Forum Discussion

Jai_Macker_3993's avatar
Jai_Macker_3993
Icon for Nimbostratus rankNimbostratus
Dec 02, 2008

Slowdown with irule and large data group?

Hi,

We have been seeing issues with peak period slowdowns and f5 support has looked through our config already and found nothing that stands out. We do use a pretty complex irule with a data group lookup, so support did suggest we post in the forum for assistance on that end. What we are seeing is tmm cpu usage go up to over 95% regularly and occasionally peg at 100%, this is with only about 200 http requests/sec. This seems to cause slow down in the network traffic of the bigip device, even in terms of ping times to/from other boxes when compared to non-peak periods.
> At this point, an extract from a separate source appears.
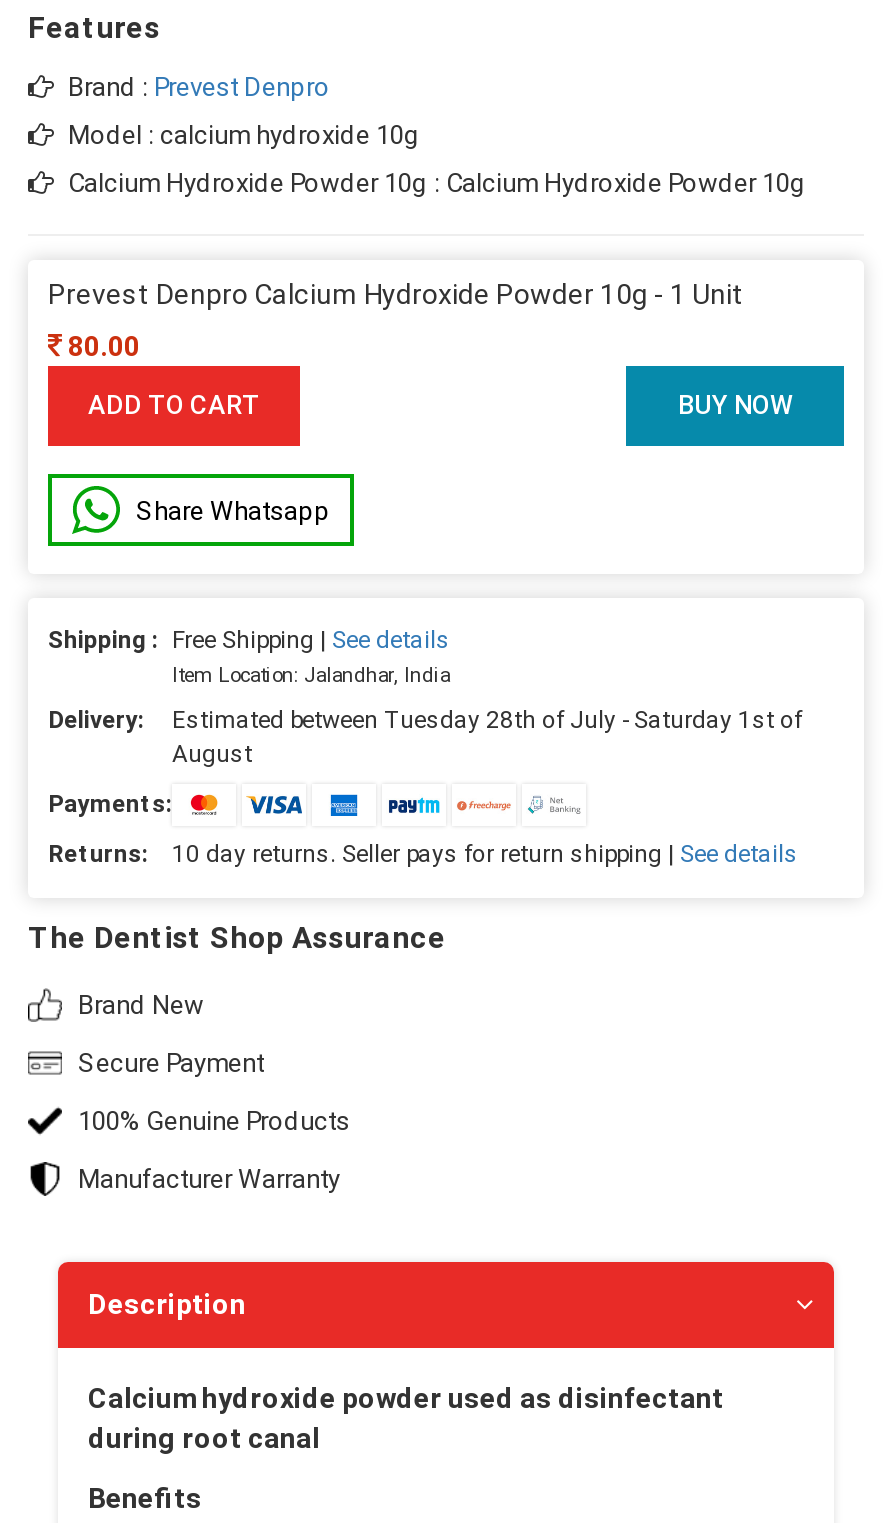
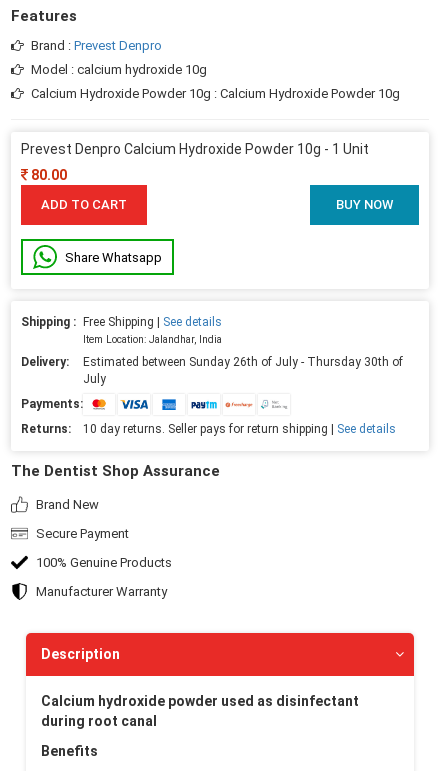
[172,705,802,767] Estimated between Tuesday 28th of July - Saturday 1st of | August -> [83,355,403,386] Estimated between Sunday 26th of July - Thursday 30th of | July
Below is some background on our setup, a few questions and the irule we use. Please take a look and let us know if you can help. Thank you!

Background on our setup:

-We host a large number of relatively low traffic sites

-Total peak period traffic is currently only about 200 req/sec

-Sites use the same virtual server as all are sent to single ip hosted by us as part of setup with our cdn

-We need to be able to balance these sites smartly between various web servers in order to keep like assets together as much as possible for caching optimizations (we use a "memcached like" distributed caching along with local "near caching" for further in vm optimization that has proven to significantly speed request processing time of our web servers.)

-Version: BIG-IP 9.3.0 Build 178.5

-Been using the same irule/datagroup setup since early this year, was originally setup with the help of an f5 field engineer

-The balancing to specific web servers is done using a lookup in the irule to a data group file that has become relative large over time and is currently at 1.8Mb and 48K entries. (In the past few months, we added a bunch of even lower traffic sites to get to this point, so the num of data group entries close to doubled while traffic increased only 20-30%)

-Appears this may not be scaling as traffic and data group file size has grown as evidenced by peak period slowdowns occurring

Questions

-What kind of algorithm is used for datagroup lookups and how cpu intensive are the lookups? Is there a way to optimize these?

-Our number of requests per second is not significant compared to the numbers we see mentioned here in terms of the how many times others execute an irule per second, so while I have read of some syntax/variable optimizations just now that we will try out, I am wondering where our optimization efforts are best focused, on irule syntax or overall irule/datagroup setup?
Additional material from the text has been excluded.